Old and new spring beauty

Olverum Pure Radiance Facial Oil

After the longest winter ever, we’re finally seeing glimmers of brighter days ahead. The one thing that’s kept me going beauty-wise has been products that engage the senses. Much as I appreciate purely functional products, I’m far more likely to use things if they look, smell and feel nice.

Apart from the odd central heating-induced breakout, my skin’s been surprisingly well behaved this year. My morning routine is fairly simple – oil or balm cleanser, followed by hydrating serum, moisturiser and facial oil. Shiseido’s Vital Protection Radiance Serum* (£106 below) has been a joy to use. Even though it’s a creamy texture, it’s quite ‘wet’, so it gives a good amount of slip for morning facial massage (I use my knuckles but you can also use a gua sha stone). While it’s pitched as anti-ageing (for fading dark spots and firming the jawline), I just use it as an extra boost of hydration.

For moisturisers, I’ve been sticking to my old favourite lightweight gel creams, Clinique Moisture Surge*, Boy de Chanel Fortifying Gel Moisturizer* (Mr DRG likes this too) and Beauty Pie Japanfusion Light Urban Air Purifying Moisturiser*, an ultra light moisturiser with Vitamin C-rich antioxidants and squalane to support the skin barrier. I definitely lean more towards understated J-Beauty (Japan-inspired) and G-Beauty (German-inspired) than the performative quirkiness of K-Beauty, even though Korean skincare has been a huge influence on beauty habits generally.

Shiseido Vital Protection Radiance Serum

A good example of my kind of G-Beauty is Olverum, a heritage German brand whose therapeutic oils have been used in body and bath products for 90 years. The new Olverum Pure Radiance Facial Oil* (£60 for 15ml, below) is quite a densely packed cocktail of essential oils and botanical extracts, including Bakuchiol, known as the natural, non-irritating alternative to retinol – aka the active hero ingredient that helps speed up skill cell turnover and stimulate new collagen. I’m usually quite cautious about using so-called ‘actives’ (targeted problem-solving ingredients), as they can be harsh if you don’t choose the right concentration for your skin. This oil is a gentle one though, containing Rosehip oil and corn-based Vitamin C to help even skin tone and improve skin texture.

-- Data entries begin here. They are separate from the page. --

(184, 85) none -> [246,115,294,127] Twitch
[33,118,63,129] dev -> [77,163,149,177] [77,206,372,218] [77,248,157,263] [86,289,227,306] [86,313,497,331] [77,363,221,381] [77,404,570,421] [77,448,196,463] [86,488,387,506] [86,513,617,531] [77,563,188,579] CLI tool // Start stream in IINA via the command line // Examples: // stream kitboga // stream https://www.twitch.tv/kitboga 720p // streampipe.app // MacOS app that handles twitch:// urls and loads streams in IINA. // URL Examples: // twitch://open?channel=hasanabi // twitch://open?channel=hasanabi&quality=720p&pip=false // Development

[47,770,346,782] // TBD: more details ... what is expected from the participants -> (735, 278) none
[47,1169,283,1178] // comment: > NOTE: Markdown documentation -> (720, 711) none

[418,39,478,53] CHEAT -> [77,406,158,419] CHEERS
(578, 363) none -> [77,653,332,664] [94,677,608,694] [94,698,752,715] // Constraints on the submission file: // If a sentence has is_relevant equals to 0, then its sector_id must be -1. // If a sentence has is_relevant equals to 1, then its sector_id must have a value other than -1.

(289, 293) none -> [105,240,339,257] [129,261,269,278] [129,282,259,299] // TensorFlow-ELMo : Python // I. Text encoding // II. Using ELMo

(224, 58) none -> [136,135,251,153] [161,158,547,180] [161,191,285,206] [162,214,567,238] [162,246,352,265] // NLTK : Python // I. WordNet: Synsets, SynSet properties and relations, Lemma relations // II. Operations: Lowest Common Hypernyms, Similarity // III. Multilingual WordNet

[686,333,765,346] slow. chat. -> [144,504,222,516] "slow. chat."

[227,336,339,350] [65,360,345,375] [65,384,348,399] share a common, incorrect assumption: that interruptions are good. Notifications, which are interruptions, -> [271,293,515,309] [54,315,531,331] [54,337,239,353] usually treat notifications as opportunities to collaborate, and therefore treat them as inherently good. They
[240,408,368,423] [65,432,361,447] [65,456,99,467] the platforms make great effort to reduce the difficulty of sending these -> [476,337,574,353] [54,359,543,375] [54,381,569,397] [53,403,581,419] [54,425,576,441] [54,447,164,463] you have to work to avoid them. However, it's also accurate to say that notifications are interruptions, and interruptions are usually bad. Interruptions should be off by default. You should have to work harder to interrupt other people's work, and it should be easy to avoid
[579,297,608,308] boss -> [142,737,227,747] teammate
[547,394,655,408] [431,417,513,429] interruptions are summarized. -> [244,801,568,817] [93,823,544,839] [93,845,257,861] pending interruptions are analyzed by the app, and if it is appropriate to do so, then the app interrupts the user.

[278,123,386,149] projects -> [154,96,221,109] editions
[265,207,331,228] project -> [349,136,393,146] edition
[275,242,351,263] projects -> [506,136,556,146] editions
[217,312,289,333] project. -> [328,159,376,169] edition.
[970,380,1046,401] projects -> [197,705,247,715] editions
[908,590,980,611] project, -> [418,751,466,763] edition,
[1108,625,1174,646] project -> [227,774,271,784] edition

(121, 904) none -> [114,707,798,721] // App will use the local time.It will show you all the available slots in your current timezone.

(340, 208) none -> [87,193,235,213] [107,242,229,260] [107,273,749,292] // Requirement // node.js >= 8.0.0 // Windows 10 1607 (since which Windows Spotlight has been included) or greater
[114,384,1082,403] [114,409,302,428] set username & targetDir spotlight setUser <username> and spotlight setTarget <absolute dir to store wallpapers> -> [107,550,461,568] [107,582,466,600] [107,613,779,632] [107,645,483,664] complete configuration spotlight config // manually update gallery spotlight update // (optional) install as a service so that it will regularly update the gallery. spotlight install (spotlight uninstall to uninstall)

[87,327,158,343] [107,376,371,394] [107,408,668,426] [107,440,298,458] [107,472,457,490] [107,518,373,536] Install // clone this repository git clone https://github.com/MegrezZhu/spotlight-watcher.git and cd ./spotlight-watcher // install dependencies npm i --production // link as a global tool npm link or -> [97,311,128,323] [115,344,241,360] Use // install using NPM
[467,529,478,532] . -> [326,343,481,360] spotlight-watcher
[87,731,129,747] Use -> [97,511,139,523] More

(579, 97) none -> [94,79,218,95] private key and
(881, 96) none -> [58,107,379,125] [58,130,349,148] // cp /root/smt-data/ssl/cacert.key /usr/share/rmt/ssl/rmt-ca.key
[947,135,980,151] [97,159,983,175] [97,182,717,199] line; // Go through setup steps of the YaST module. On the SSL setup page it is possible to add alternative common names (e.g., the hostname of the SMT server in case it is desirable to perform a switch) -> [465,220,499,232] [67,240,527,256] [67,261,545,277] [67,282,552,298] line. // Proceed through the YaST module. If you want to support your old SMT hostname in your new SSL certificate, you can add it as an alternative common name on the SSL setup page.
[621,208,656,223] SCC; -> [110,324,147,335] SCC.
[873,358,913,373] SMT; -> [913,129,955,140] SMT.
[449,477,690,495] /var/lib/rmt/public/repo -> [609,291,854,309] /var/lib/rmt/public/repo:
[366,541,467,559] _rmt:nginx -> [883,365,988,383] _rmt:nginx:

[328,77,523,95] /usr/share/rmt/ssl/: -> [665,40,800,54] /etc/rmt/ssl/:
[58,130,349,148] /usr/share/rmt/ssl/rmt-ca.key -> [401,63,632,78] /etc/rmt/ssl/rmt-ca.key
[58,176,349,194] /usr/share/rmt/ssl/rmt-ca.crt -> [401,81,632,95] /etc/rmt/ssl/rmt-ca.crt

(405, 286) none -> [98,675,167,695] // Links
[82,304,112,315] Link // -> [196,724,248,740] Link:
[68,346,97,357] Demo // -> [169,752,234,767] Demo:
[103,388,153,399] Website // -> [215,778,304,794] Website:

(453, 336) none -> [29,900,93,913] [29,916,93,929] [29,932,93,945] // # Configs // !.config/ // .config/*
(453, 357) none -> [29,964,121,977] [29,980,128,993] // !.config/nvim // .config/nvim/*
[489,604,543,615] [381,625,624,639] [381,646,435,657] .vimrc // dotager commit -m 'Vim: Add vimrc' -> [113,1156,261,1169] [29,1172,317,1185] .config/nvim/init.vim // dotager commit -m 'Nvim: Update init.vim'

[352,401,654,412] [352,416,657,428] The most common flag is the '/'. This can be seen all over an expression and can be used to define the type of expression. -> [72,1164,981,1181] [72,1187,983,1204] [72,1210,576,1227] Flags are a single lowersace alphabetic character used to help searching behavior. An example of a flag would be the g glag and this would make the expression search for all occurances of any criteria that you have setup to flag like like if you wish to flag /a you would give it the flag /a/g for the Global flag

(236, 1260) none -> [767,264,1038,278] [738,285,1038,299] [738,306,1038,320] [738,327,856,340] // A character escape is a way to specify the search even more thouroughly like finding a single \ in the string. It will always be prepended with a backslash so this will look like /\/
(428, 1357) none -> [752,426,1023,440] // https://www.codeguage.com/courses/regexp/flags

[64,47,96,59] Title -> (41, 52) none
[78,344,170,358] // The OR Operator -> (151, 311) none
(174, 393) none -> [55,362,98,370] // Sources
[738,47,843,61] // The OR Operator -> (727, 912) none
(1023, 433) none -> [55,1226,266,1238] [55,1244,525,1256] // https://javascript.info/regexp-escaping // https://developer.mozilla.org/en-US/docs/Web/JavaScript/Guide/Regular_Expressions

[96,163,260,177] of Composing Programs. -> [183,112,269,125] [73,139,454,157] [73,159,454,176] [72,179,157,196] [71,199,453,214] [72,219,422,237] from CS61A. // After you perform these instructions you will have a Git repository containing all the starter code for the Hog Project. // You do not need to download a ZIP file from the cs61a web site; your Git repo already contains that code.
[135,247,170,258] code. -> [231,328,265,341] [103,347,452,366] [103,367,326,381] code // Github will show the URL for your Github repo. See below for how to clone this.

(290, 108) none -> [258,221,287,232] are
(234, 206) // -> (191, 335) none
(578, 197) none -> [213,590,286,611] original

Olverum’s head of product development, Eco Arakaki assured me there’s no danger of the irritation sometimes associated with retinol products, so this oil is fine to use day or night – although of course we should be using SPF in the daytime regardless. The lovely thing about this oil is the emphasis on holistic wellbeing. It suggests a few facial massage techniques to apply the oil and is infused with the feel-good scents of cardamom and Russian Clary Sage oil.

Olverum Pure Radiance Facial Oil

For most of lockdown, I used a lot less foundation because I found Cle de Peau’s stick concealer* (£54) did such a brilliant job on undereye shadows and blemishes. I always use a Zoeva 142 Concealer Buffer brush* to apply, or a fine lip brush if I need to do any detailed spot concealing. Whatever’s left on the Zoeva brush after doing my under eye shadows is enough to cover the little red areas around the nose or the odd maskne breakout. Although it’s expensive, the coverage is pretty budge-proof and it has impressive staying power. I’m also very much enjoying the new Cle de Peau Radiant Fluid Natural Foundation* (£110), which is the perfect all-day, medium coverage formula now we’re out and about a bit more. The Japanese just do it better when it comes to that minimal, no make-up vibe!

And now that masks are coming off a bit too (well, inside restaurants), I’ve been revisiting stronger lip colours. Givenchy’s Le Rouge Luminous Matte lipstick (£29.50) is really good for leaving a non-drying stain thanks to its formula containing hyaluronic acid, which helps skin to hold onto moisture. The texture of this is beautifully smooth. I always use a balm first and blur the edges with a cotton bud. When I’m out I apply my balm with a lip brush to minimise unnecessary mouth touching. Chanel’s Long Wear lip pencil* has a great brush at the other end.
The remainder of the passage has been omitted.